In conclusion, nano-structured, mesoporous Au/Ce_1−xZr_xO₂ catalysts were successfully synthesized and subjected to CO oxidation reaction. The CO oxidation activity of Zr incorporated catalysts was found to be dependent on Ce/Zr molar ratio. ACZ0.2 catalyst exhibited the superior catalytic activity compared to bare AC catalyst in presence of SO₂ in the feed stream. AC catalyst shows rapid decline in catalytic activity from the first hour of SO₂ exposure, and continue to decline significantly to 35 and 18% after 12 and 18 h of SO₂ exposures, respectively.

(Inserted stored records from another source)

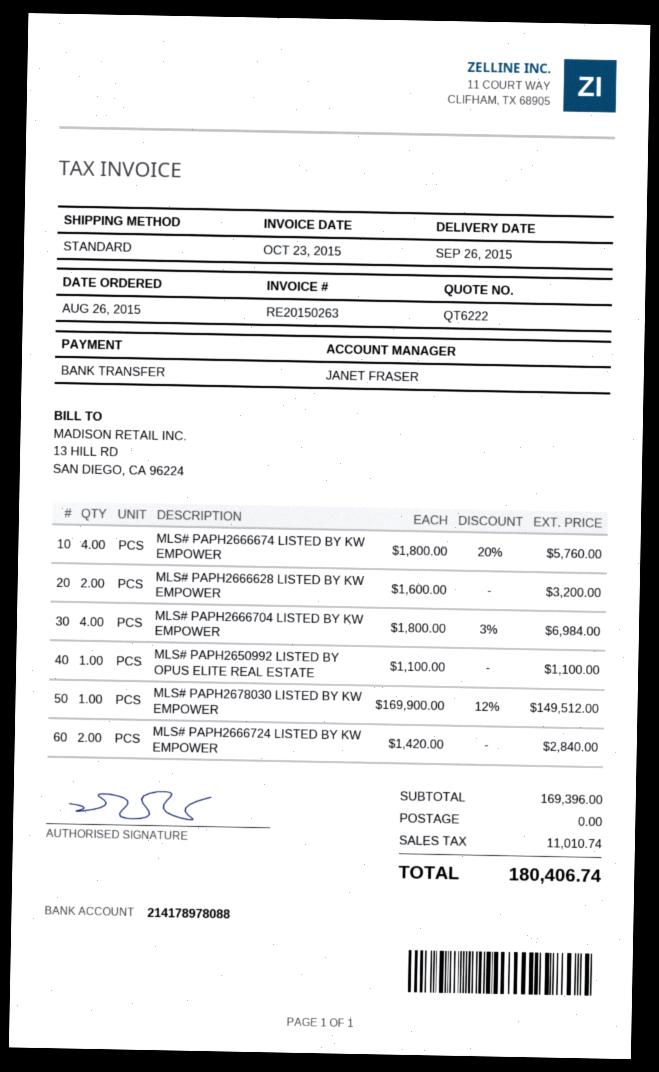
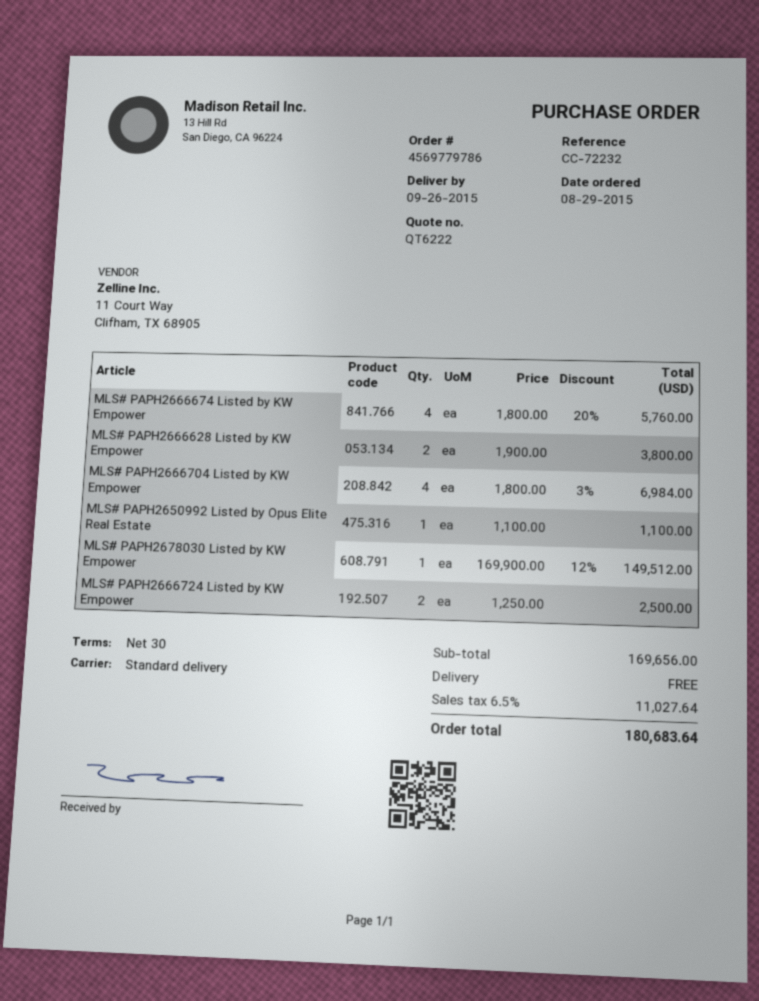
order date: 2015-08-26 -> 2015-08-29
MLS# PAPH2666628 LISTED BY KW EMPOWER: 2 x 1600.00 = 3200.00 -> 2 x 1900.00 = 3800.00
MLS# PAPH2666724 LISTED BY KW EMPOWER: 2 x 1420.00 = 2840.00 -> 2 x 1250.00 = 2500.00
subtotal: 169396.00 -> 169656.00
tax: 11010.74 -> 11027.64
total: 180406.74 -> 180683.64

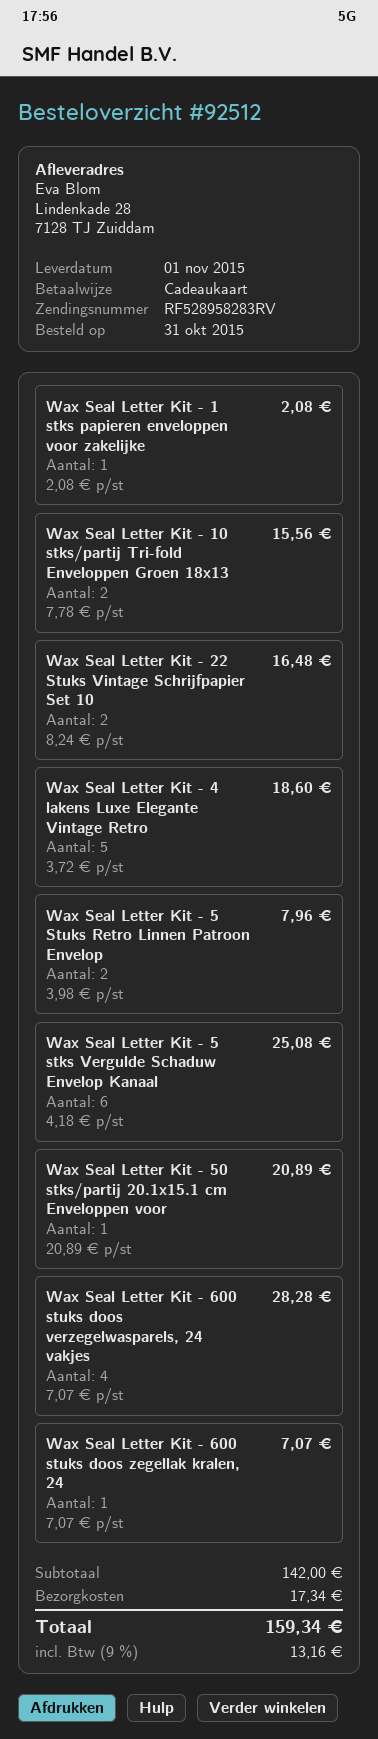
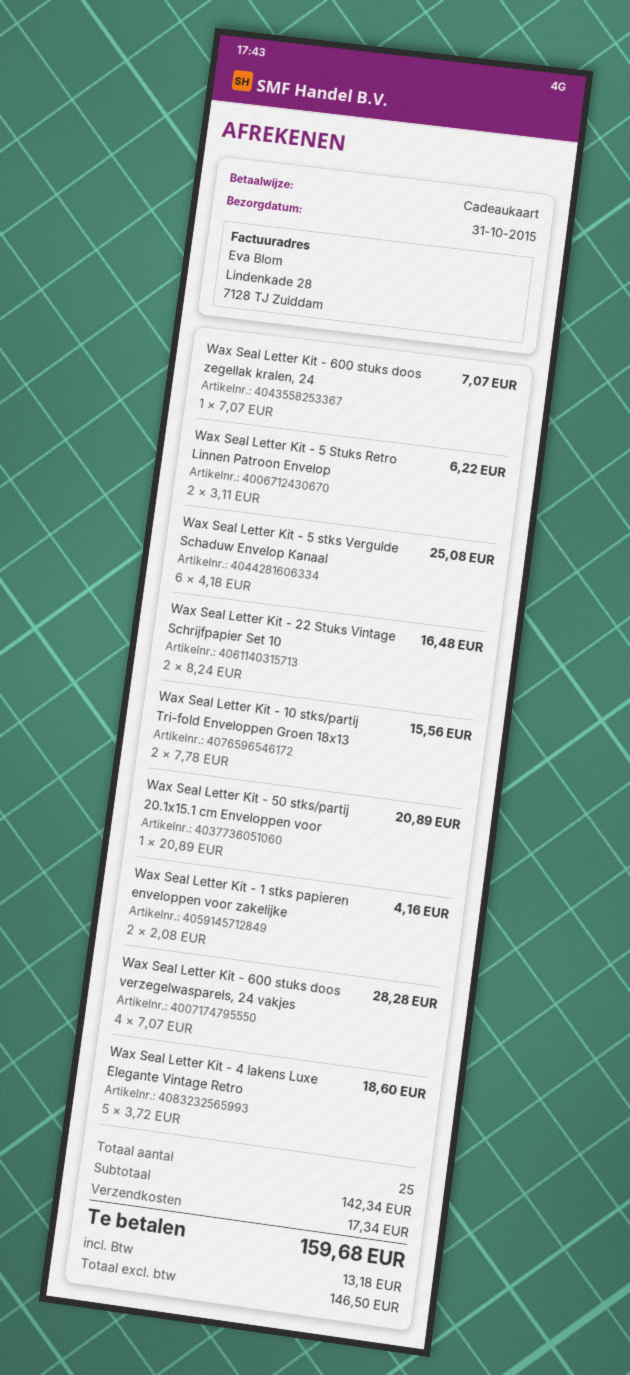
delivery date: 2015-11-01 -> 2015-10-31
Wax Seal Letter Kit - 1 stks papieren enveloppen voor zakelijke: 1 x 2.08 = 2.08 -> 2 x 2.08 = 4.16
Wax Seal Letter Kit - 5 Stuks Retro Linnen Patroon Envelop: 2 x 3.98 = 7.96 -> 2 x 3.11 = 6.22
subtotal: 142.00 -> 142.34
tax: 13.16 -> 13.18
total: 159.34 -> 159.68

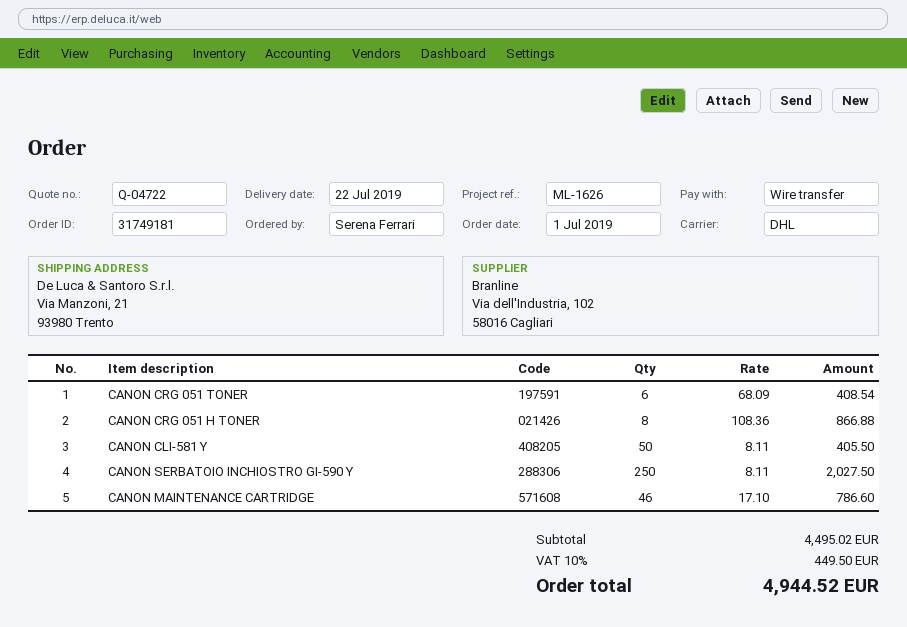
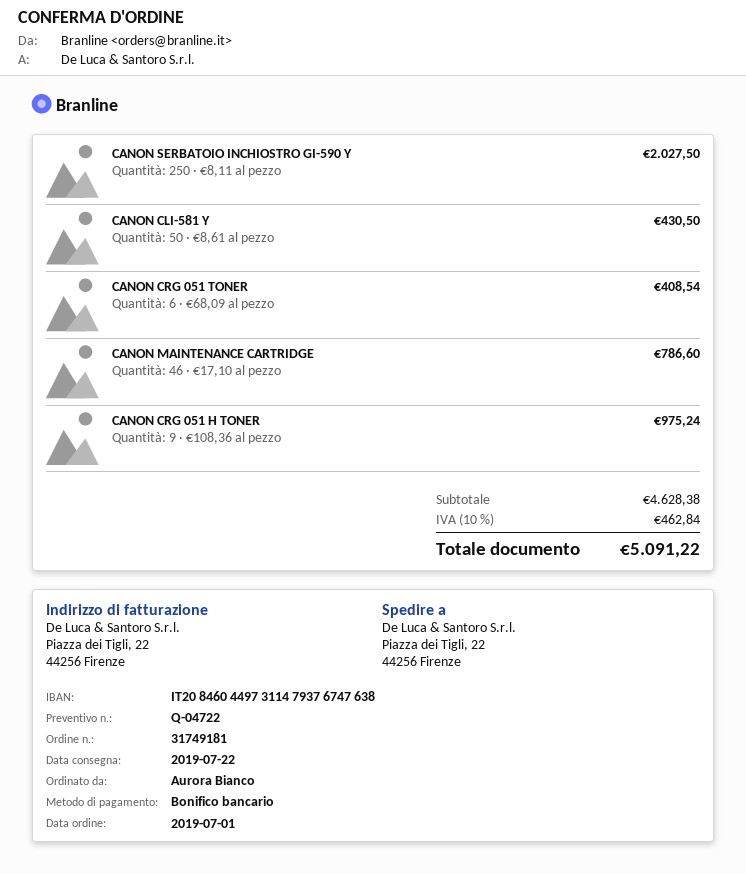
ordered by: Serena Ferrari -> Aurora Bianco
ship to: Via Manzoni, 21, 93980 Trento -> Piazza dei Tigli, 22, 44256 Firenze
CANON CRG 051 H TONER: 8 x 108.36 = 866.88 -> 9 x 108.36 = 975.24
CANON CLI-581 Y: 50 x 8.11 = 405.50 -> 50 x 8.61 = 430.50
subtotal: 4495.02 -> 4628.38
tax: 10% = 449.50 -> 10% = 462.84
total: 4944.52 -> 5091.22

Whereas ACZ0.2 shows quite stable activity even after 5 h of SO₂ exposure, however, after 12 and 18 h, the activity decreases to 62 and 55%, respectively. These results clearly confirm the sulphur resistance of Zr incorporated catalyst. Catalyst regeneration by heat treatment under O₂ atmosphere results in significant improvement/regain of suppressed catalytic activity. After regeneration, merely 15% catalytic activity loss was observed over ACZ0.2, while it was almost 50% loss with AC catalyst. This again confirms the significance of Zr incorporation with CeO₂ for improved activity. Regeneration studies also reveal that the interaction between sulphur species and the catalyst was only suprafacial. In this way it appears that Au nano-particles based CO oxidation catalysts shows potential for their practical applications if improved support materials are used.